D’après un auteur du XIIIe siècle, l’oratoire du premier évêque de Tours se trouvait au lieu où l’on éleva plus tard la célèbre abbaye de Marmoutier. Aux premiers siècles de l’ère chrétienne, cet asile n’était pas d’un abord facile. Les ronces et les épines en obstruaient l’unique chemin. Le pontife creusa dans le roc, de ses propres mains, une grotte, dont il fit un sanctuaire qu’il dédia à la glorieuse Vierge Marie. C’était là qu’il venait passer de longues heures en prière, après ses courses apostoliques, et qu’il se réfugiait au temps des persécutions.

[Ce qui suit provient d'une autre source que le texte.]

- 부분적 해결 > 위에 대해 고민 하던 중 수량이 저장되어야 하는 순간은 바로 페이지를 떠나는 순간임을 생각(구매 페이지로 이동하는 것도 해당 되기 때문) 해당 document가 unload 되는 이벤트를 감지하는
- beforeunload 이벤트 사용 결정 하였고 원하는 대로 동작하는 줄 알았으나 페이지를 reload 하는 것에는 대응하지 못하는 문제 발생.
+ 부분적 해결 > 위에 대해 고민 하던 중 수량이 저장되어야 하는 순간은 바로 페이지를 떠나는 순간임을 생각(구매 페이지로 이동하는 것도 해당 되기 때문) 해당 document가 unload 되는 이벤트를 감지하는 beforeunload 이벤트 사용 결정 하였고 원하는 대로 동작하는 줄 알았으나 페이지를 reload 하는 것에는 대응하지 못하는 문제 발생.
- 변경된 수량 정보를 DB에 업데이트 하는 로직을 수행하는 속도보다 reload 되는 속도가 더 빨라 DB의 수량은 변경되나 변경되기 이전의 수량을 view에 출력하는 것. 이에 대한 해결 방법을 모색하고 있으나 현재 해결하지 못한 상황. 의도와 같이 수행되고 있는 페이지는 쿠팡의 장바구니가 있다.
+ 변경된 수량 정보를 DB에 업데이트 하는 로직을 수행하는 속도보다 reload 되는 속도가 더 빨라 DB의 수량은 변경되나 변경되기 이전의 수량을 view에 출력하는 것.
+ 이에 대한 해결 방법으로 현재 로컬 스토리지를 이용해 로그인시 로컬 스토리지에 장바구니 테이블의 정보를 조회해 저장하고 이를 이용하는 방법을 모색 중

Quelques chrétiens venaient partager sa solitude et ses entretiens ; et, pour ne plus se mêler aux souillures des rites profanes des infidèles, ils se creusèrent à proximité des retraites cachées. Ils se réunissaient dans le sanctuaire de Marie, à l’heure de la prière ; ils y assistaient au saint sacrifice de la messe, puis chacun d’eux regagnait sa grotte pour vaquer à la lecture, à la méditation ; et, pour rendre leur corps obéissant à l’âme, ils l’assujettissaient par la pénitence et la mortification.
Au XVIIe siècle, le prieuré de la Bienheureuse Marie des Sept Dormants, renfermé dans l’enclos du monastère de Marmoutier, passait pour être le sanctuaire dédié par Gatien à la Mère de Dieu.
Un cimetière chrétien.
Quand la persécution se ralentissait, le pontife quittait sa solitude et opérait de nouvelles conversions, de sorte que le nombre des fidèles croissait de jour en jour.

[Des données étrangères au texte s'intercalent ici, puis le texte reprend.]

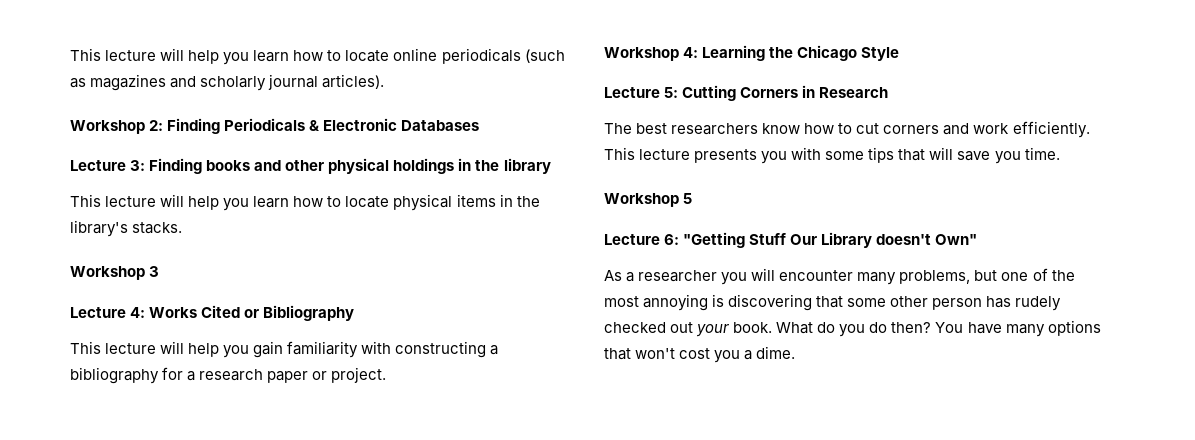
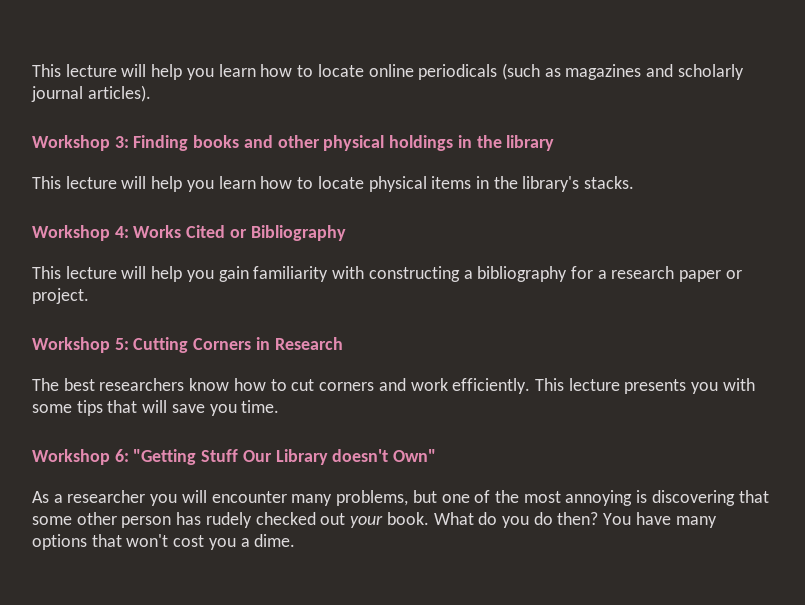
- Workshop 2: Finding Periodicals & Electronic Databases
- Lecture 3: Finding books and other physical holdings in the library
+ Workshop 3: Finding books and other physical holdings in the library
- Workshop 3
- Lecture 4: Works Cited or Bibliography
+ Workshop 4: Works Cited or Bibliography
- Workshop 4: Learning the Chicago Style
- Lecture 5: Cutting Corners in Research
+ Workshop 5: Cutting Corners in Research
- Workshop 5
- Lecture 6: "Getting Stuff Our Library doesn't Own"
+ Workshop 6: "Getting Stuff Our Library doesn't Own"

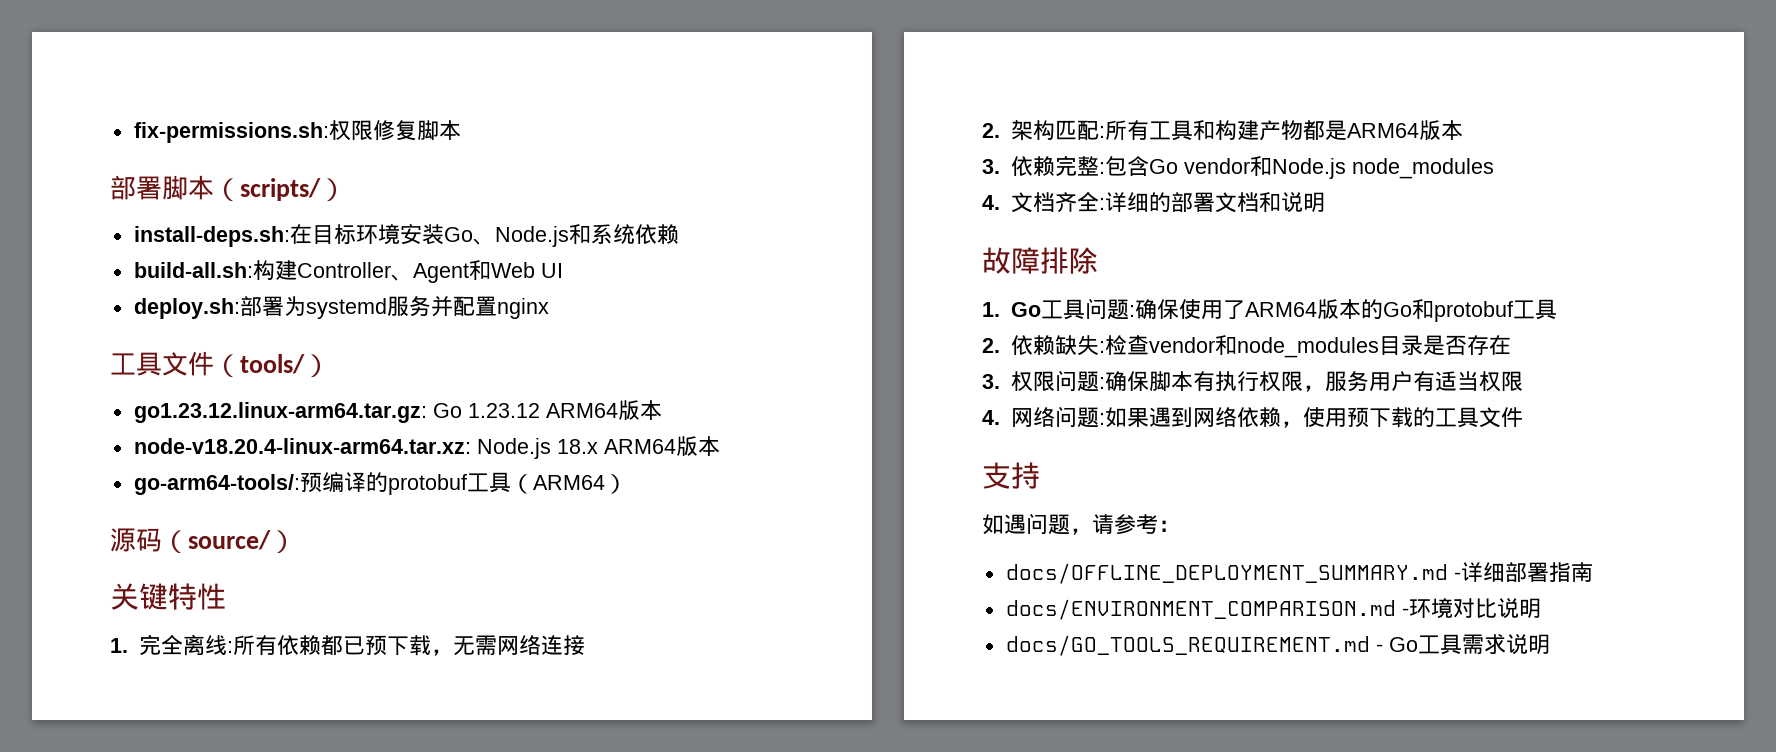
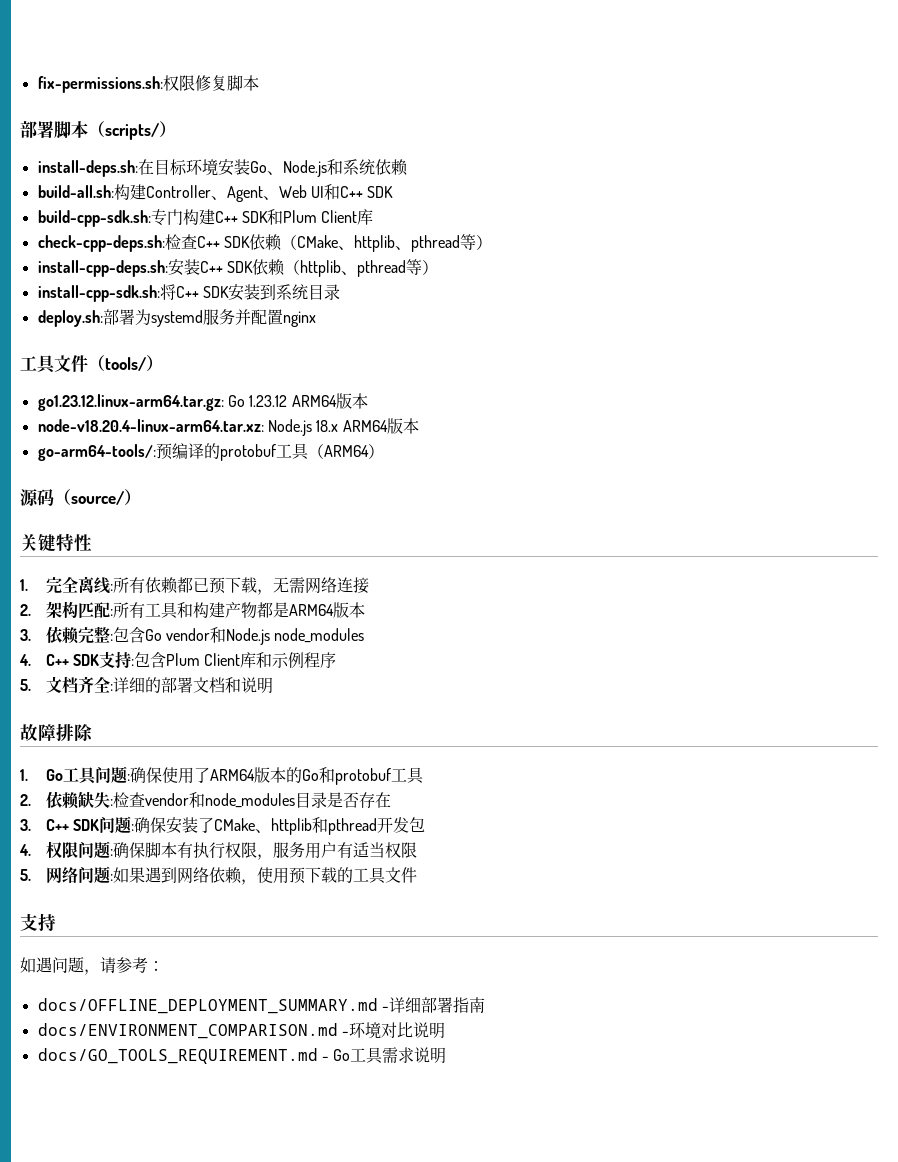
- build-all.sh:构建Controller、Agent和Web UI
+ build-all.sh:构建Controller、Agent、Web UI和C++ SDK
+ build-cpp-sdk.sh:专门构建C++ SDK和Plum Client库
+ check-cpp-deps.sh:检查C++ SDK依赖（CMake、httplib、pthread等）
+ install-cpp-deps.sh:安装C++ SDK依赖（httplib、pthread等）
+ install-cpp-sdk.sh:将C++ SDK安装到系统目录
- 4.文档齐全:详细的部署文档和说明
+ 4. C++ SDK支持:包含Plum Client库和示例程序
+ 5.文档齐全:详细的部署文档和说明
- 3.权限问题:确保脚本有执行权限，服务用户有适当权限
+ 3. C++ SDK问题:确保安装了CMake、httplib和pthread开发包
+ 4.权限问题:确保脚本有执行权限，服务用户有适当权限
- 4.网络问题:如果遇到网络依赖，使用预下载的工具文件
+ 5.网络问题:如果遇到网络依赖，使用预下载的工具文件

Gatien acquérait en même temps par ses miracles et ses vertus une grande autorité et obtenait l’estime de tous les habitants du pays. Grâce à son influence, on voyait diminuer peu à peu les images des divinités païennes. Les temples des idoles étaient renversés çà et là ; et le saint apôtre pouvait élever des autels au vrai Dieu. Les édits impériaux défendaient aux chrétiens d’enterrer leurs morts dans les villes. Gatien acheta, dans un des faubourgs de la cité de Tours, un terrain pour en faire un cimetière et y déposer les restes de ses enfants.
C’est auprès de ces tombes que le pontife aimait à rassembler son peuple. C’est là que, le dimanche, il célébrait les saints mystères, transmettait ses instructions aux fidèles, et fortifiait leur cœur par sa parole et ses exemples. C’est là qu’il leur distribuait le pain de vie, initiait les catéchumènes aux vérités sublimes de la foi, leur enseignait les pratiques de la vie chrétienne, les familiarisait avec les cérémonies du culte, et leur apprenait à chanter les louanges de Dieu par des cantiques sacrés.

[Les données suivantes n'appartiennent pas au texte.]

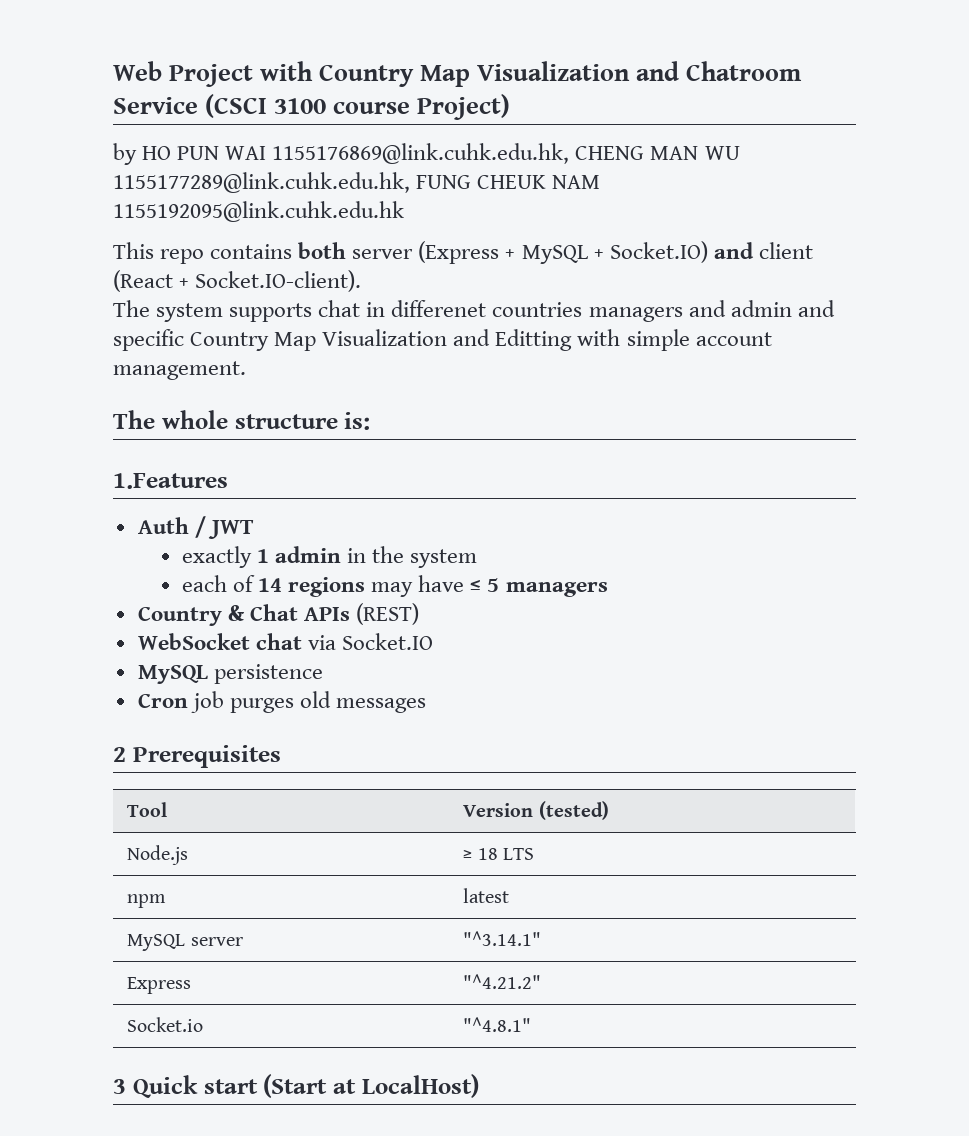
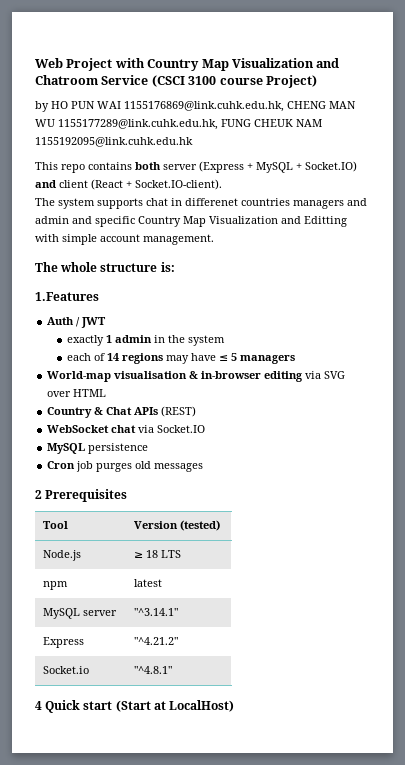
+ World-map visualisation & in-browser editing via SVG over HTML
- 3 Quick start (Start at LocalHost)
+ 4 Quick start (Start at LocalHost)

On affirme que sur ce cimetière chrétien Gatien éleva même une sorte de Séminaire, et que de jeunes clercs se formaient à son école, à qui il enseignait les devoirs de leur état, et qu’il préparait soigneusement au sacerdoce pour les ordonner ensuite. Nous devons dire toutefois que, en 1911, l’archevêque de Tours écrivait de saint Martin qu’à ce dernier sont dus « la première école et le premier Séminaire qu’ait sans doute vus la Gaule ».